Pertama-tama saya ingin mengenalkan diri dahulu. Namaku “Eot” (nama panggilan dari orang-tua serta kawan-kawan). Saya saat ini berusia 24 th. serta telah bekerja di satu diantara perusahaan konsultan swasta di Jakarta. 

Cerita ini adalah cerita fakta yang betul-betul berlangsung satu tahun lebih waktu lalu (kurang lebih bln.
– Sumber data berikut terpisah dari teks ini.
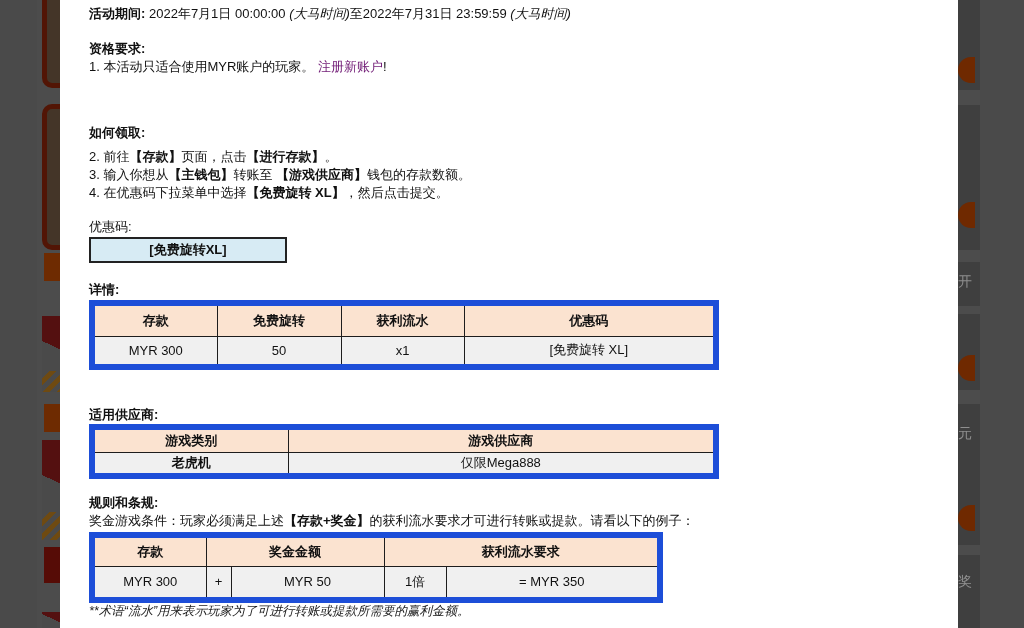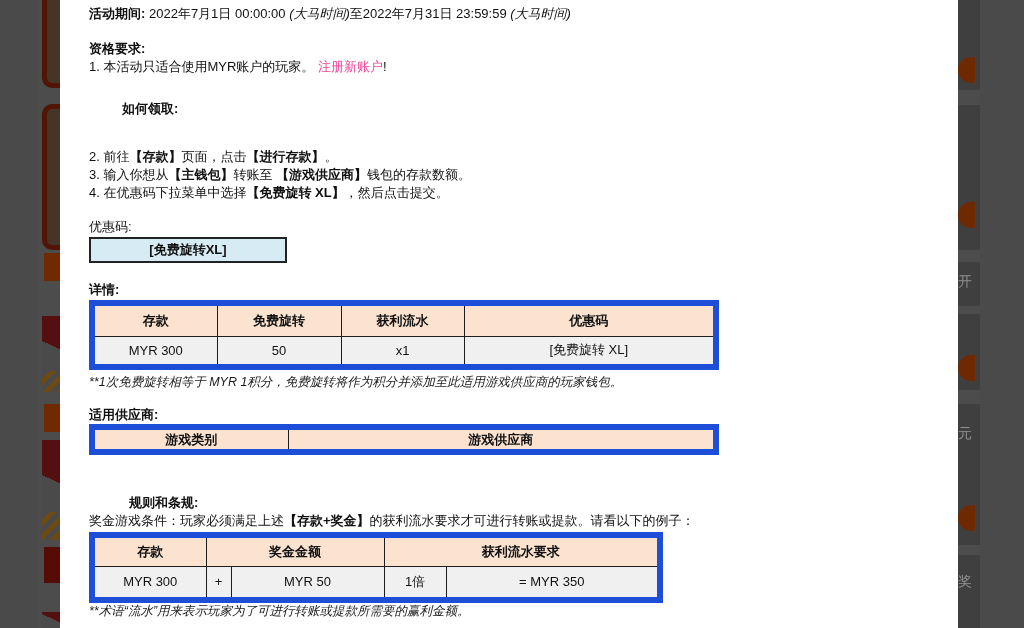--- a/index.html
+++ b/index.html
@@ -50,7 +50,7 @@
   .b { font-weight:bold; }
   .i { font-style:italic; }
   .sec-title { font-weight:bold;text-align:right; }
-  .link { color:#ec4899; text-decoration:none; cursor:pointer; }
+  .link { color:#701a75; text-decoration:none; cursor:pointer; }
   .foot { font-style:italic; font-size:12.5px; color:#1a1a1a; }
 
   .code-box { position:absolute; left:29px; top:237px; width:198px; height:26px; background:#d7ebf4;

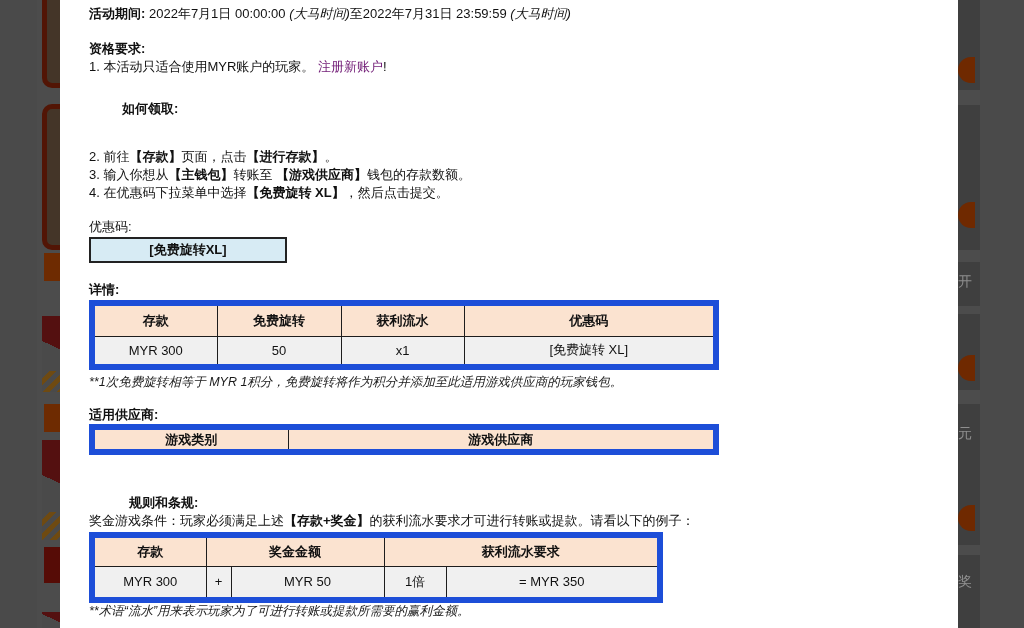--- a/index.html
+++ b/index.html
@@ -109,7 +109,7 @@
       <span>1. 本活动只适合使用MYR账户的玩家。 </span><a class="link">注册新账户</a><span>!</span>
     </div>
 
-    <div class="blk sec-title" style="top:100px;margin-left:33px;">如何领取:</div>
+    <div class="blk sec-title" style="top:124px;">如何领取:</div>
     <div class="blk" style="top:148px;">
       <span>2. 前往</span><span class="b">【存款】</span><span>页面，点击</span><span class="b">【进行存款】</span><span>。</span>
     </div>

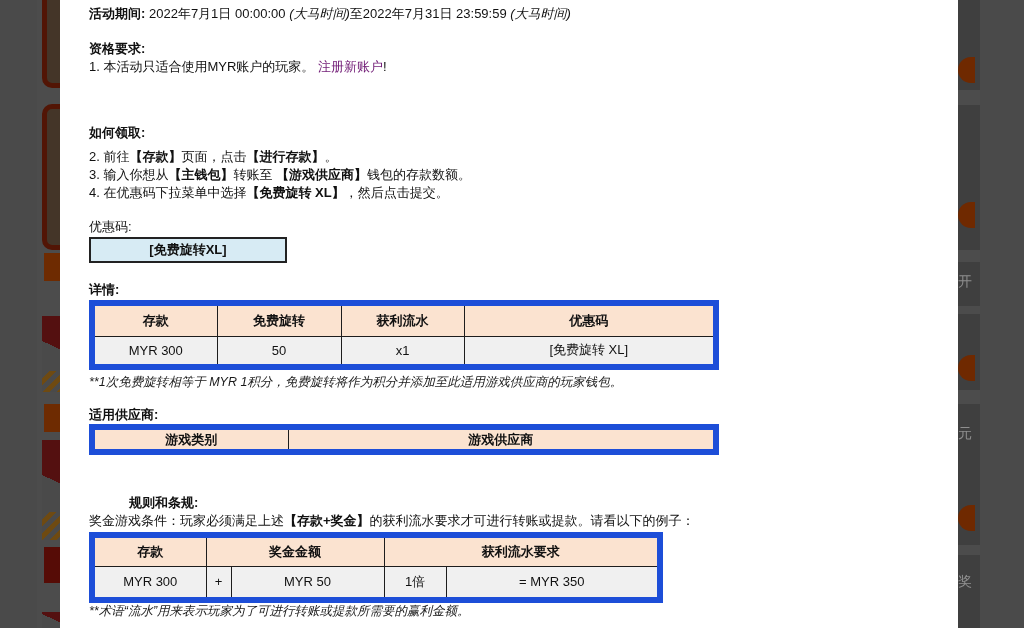--- a/index.html
+++ b/index.html
@@ -146,7 +146,6 @@
       </tr>
     </tbody>
       </table>
-    <div class="blk foot" style="top:373px;">**1次免费旋转相等于 MYR 1积分，免费旋转将作为积分并添加至此适用游戏供应商的玩家钱包。</div>
 
     <div class="blk sec-title" style="top:406px;">适用供应商:</div>
     <table class="grid t-prov" style="position:absolute; left:29px; top:424px;border-radius:13px;">

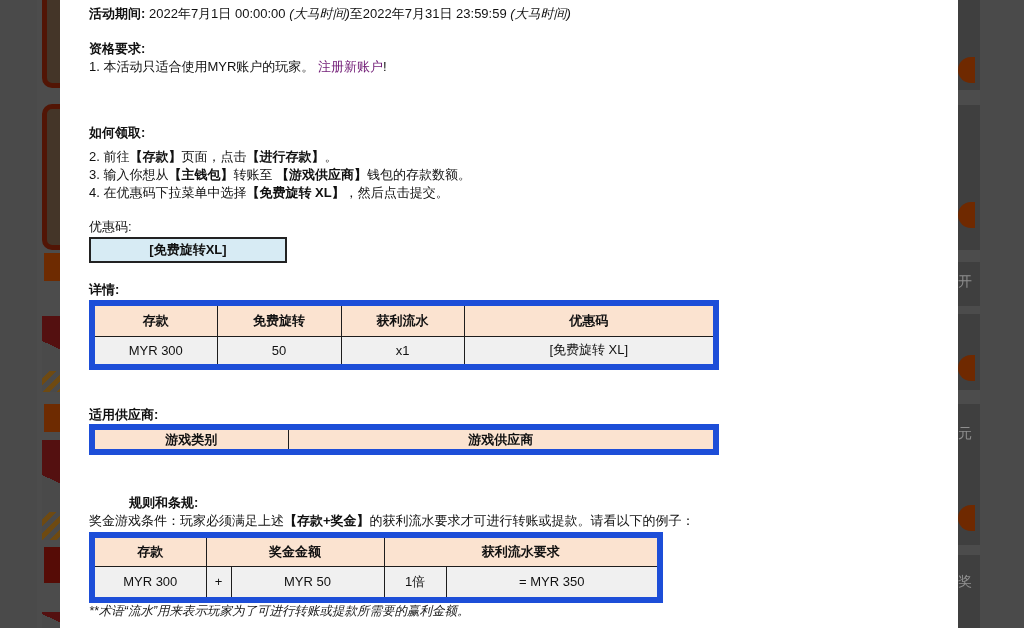--- a/index.html
+++ b/index.html
@@ -158,6 +158,10 @@
         <th>游戏类别</th>
         <th>游戏供应商</th>
       </tr>
+      <tr>
+        <td class="b-cell">老虎机</td>
+        <td>仅限Mega888</td>
+      </tr>
     </tbody>
       </table>
 

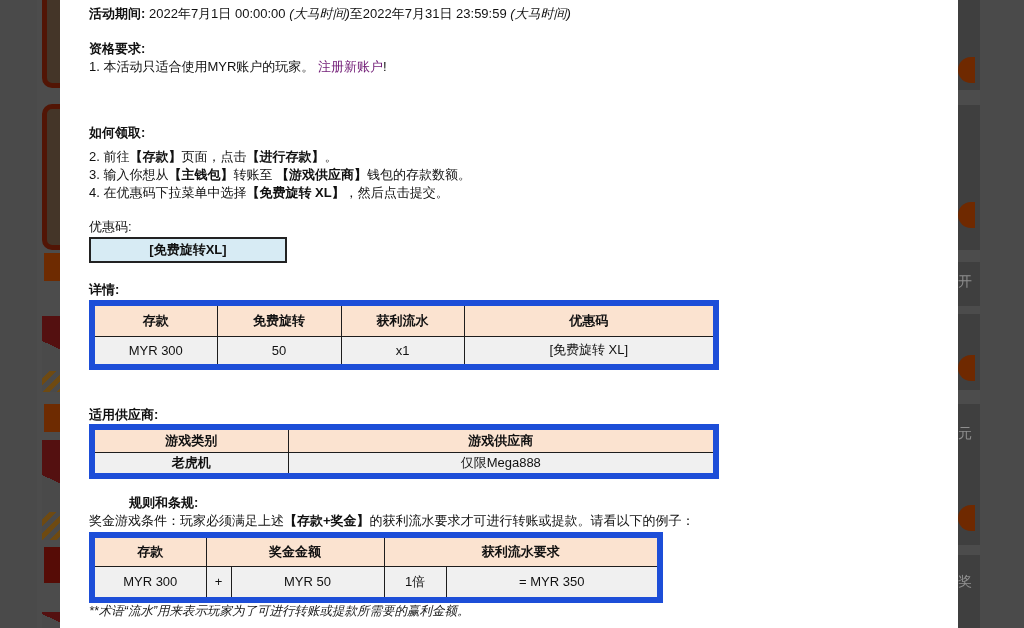--- a/index.html
+++ b/index.html
@@ -165,7 +165,7 @@
     </tbody>
       </table>
 
-    <div class="blk sec-title" style="top:494px;margin-left:40px;">规则和条规:</div>
+    <div class="blk sec-title" style="top:494px;">规则和条规:</div>
     <div class="blk" style="top:512px;">
       <span>奖金游戏条件：玩家必须满足上述</span><span class="b">【存款+奖金】</span><span>的获利流水要求才可进行转账或提款。请看以下的例子：</span>
     </div>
Juli th. 1989), waktu itu saya baru duduk di kelas 1 SMA di SMA Negeri ‘XXX’ di kota Bandung. 

Ketika itu saya miliki seseorang pacar yang telah kupacari sepanjang lebih kurang 1 th. 2 bln., saya serta dia memanglah telah pacaran sejak di bangku SMP (ketika itu saya serta dia keduanya sama di SMP negeri-Bandung). Pacarku yaitu adik kelasku ketika itu. 

“Poppy”, ya Poppy yaitu pacar pertamaku ketika itu, Poppy adalah anak bungsu dari 5 bersaudara, kakaknya semuanya cowok. Poppy tinggal pada suatu keluarga yang serba berkecukupan, orang tuanya termasuk juga satu diantara orang terpandang di kota Bandung waktu itu. 
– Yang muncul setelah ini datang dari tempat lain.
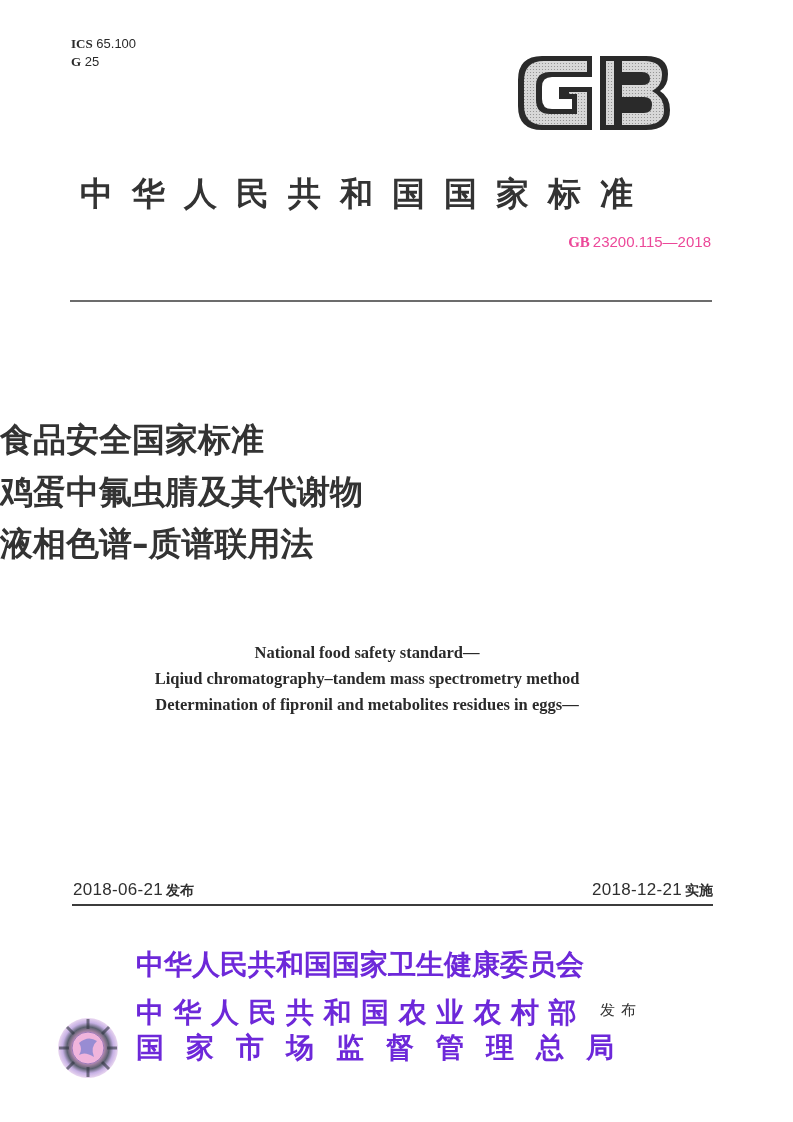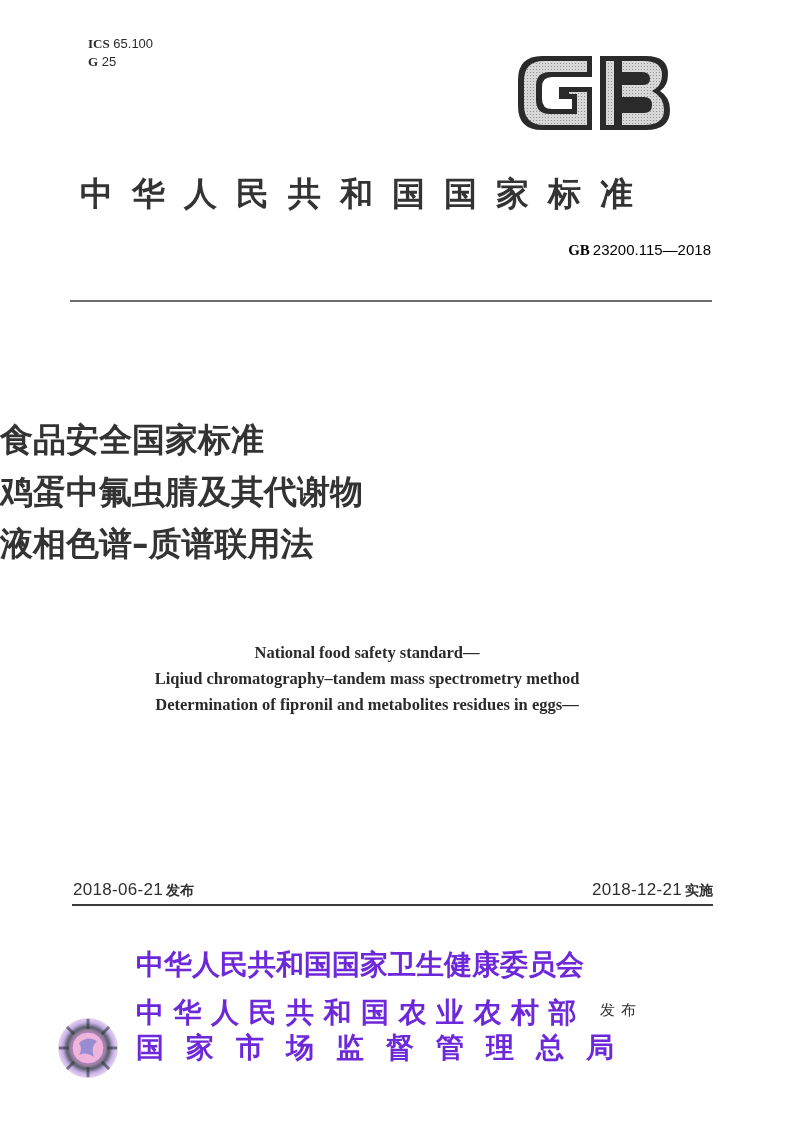--- a/index.html
+++ b/index.html
@@ -10,7 +10,7 @@
   }
   .abs { position: absolute; }
   .ics {
-    left: 88px; top: 35px; font-size: 13px; line-height: 18px;
+    left: 71px; top: 35px; font-size: 13px; line-height: 18px;
     font-family: "Liberation Sans", sans-serif; color: #2a2a2a;
   }
   .ics b { font-family: "Liberation Serif", serif; font-weight: bold; }

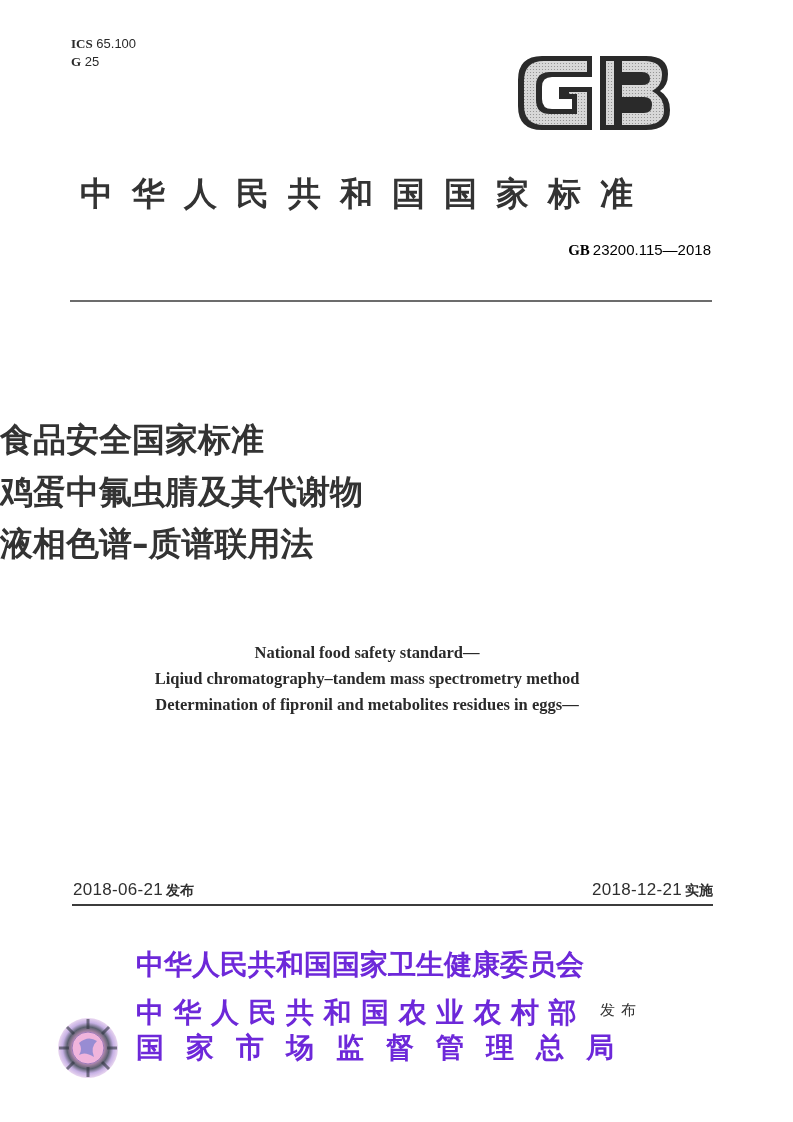--- a/index.html
+++ b/index.html
@@ -20,9 +20,8 @@
     letter-spacing: 19px; color: #333; white-space: nowrap;
   }
   .std-no {
-    right: 82px; top: 233px; font-size: 15px; color: #000000;
+    right: 82px; top: 233px; font-size: 15px; color: #ec4899;
     font-family: "Liberation Sans", sans-serif;
-    margin-top: 8px;
   }
   .std-no b { font-family: "Liberation Serif", serif; font-weight: bold; font-size: 15px; margin-right: 3px; }
   .rule-top { left: 70px; top: 300px; width: 642px; height: 2px; background: #6c6c6c; }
Poppy mempunyai muka yang menurutku begitu imut-imut, dengan potongan body yang relatif kecil (163 cm, 45 kg), kulit putih seperti kapas tanpa ada cacat sedikitpun. Ditambah dengan penampilannya yang cuek namun rapi, sudah pasti dia membuatku makin jatuh cinta. 

Satu hal yang membuatku tergila-gila kepadanya yaitu matanya yang bulat dihiasi dengan hidung kecil mancung serta bibir kecilnya yang berwarna merah muda tanpa ada lipstik serta senantiasa basah itu. 

Saya serta dia berpacaran telah cukup lama, sepanjang berpacaran saya begitu menghormati dia, pertama lantaran saya begitu menyukai dia, diluar itu saya juga lihat kehadiran keluarganya. Saat jalan tak merasa 1 th. lebih saya berpacaran dengannya tidak ada permasalahan, bahkan juga saya serta keluarganya (bapak, ibu serta kakak-kakaknya) telah betul-betul di terima layaknya seperti anak sendiri, hal semacam ini membuatku makin meyakini bakal gadis pilihanku ini. 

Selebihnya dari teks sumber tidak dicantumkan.